Генерал и подполковник разместились на уютных креслах у окна. Адъютант вышел и снова вошел, по‑видимому, не сразу поняв, что может быть полезен Мезенцеву. Он аккуратно спросил, подать ли напитки. Посетитель отказался. На том адъютант вышел.

– Георгий Павлович, не пойму, что за разговоры в крепости о диверсанте? Это наша прерогатива решать кто диверсант, а кто нет, – начал с претензии Балашов.

– Ну как же… Отравление снотворным сослуживцев. Убийство командующего дотами…

– Пока я вижу очередное дитя Тьмы, захотевшее пустить под нож жертвы и взять способности. Поэтому он и опоил сослуживцев снотворным. Не стоит накручивать лишнего. Вот если бы ваши люди взяли его живьем, другое дело.

– Я вас понял, – кивнул Мезенцев и усмехнулся своей догадки. – Мертвый диверсант – это вопросы. Куда смотрели? Почему недоглядели? А вот если бы взяли живым – другое дело.

– Рад, что понимаете, – на кислой мине Балашова появилось подобие улыбки. – Адъютант сказал, вы проводили совещание по поводу поощрений. Полагаю, искали из кого слепить героя. И кого позвольте спросить выбрали?

Мезенцев на дух не переносил Балашова. Его выворачивало наизнанку от того, что ему, генералу, приходилось приклоняться перед этим недополковником, облаченным властью выше генеральской. Пришлось в очередной раз глотать и тон, и пренебрежение, и очередную колкость.

– Выбрали погибшего лейтенанта Верещагина. Считаем, он самый достойный кандидат.

– Хм… Странный выбор. Отчего не капитана Рогозина? Или рядового, убившего дитя Тьмы?

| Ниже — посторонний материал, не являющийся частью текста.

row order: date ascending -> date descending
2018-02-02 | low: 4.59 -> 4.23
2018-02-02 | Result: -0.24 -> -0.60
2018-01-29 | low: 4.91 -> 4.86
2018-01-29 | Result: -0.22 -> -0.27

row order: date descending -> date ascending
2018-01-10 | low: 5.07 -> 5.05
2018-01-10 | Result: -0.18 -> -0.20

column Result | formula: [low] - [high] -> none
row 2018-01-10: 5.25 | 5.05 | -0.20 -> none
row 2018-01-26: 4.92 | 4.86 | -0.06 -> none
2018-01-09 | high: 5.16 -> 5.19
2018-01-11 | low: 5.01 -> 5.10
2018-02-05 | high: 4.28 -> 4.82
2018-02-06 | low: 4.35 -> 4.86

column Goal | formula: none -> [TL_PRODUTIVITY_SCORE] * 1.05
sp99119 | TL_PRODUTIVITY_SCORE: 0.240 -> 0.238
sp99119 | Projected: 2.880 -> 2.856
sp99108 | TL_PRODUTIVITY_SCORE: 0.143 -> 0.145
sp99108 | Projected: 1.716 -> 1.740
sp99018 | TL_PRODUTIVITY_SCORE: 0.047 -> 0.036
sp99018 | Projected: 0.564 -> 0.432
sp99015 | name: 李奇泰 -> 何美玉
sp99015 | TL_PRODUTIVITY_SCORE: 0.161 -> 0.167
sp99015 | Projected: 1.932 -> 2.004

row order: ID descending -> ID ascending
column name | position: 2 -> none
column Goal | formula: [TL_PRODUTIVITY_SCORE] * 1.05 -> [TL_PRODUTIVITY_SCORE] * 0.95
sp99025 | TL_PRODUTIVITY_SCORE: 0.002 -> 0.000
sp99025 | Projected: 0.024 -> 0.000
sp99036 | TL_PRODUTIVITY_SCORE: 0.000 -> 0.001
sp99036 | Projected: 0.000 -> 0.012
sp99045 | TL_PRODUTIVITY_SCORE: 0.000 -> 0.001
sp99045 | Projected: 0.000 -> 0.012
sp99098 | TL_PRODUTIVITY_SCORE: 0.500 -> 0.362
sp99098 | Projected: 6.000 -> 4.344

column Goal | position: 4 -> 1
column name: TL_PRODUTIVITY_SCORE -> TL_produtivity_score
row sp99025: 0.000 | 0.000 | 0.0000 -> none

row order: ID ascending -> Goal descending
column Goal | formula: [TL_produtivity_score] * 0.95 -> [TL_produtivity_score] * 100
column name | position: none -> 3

По‑моему, очевидно, если бы не он, там легли все, кто был в дотах.

Генерал замялся.

Тут сыграла неподготовленность с доводами и неприязнь к главе тайной канцелярии, перед которым ему приходилось отчитываться.

– Ну же, вы сами знаете, я все равно узнаю.

А вот это было верно подмечено. Пусть Балашов и был молодым. Пусть должность получил не просто так, в свое время о назначении похлопотала родня. Но свое дело знал четко. Хватку имел такую, если вцепится, просто так не отделаешься. Он давно нашел против Мезенцева достаточно крючков и ниточек, за которые можно дернуть.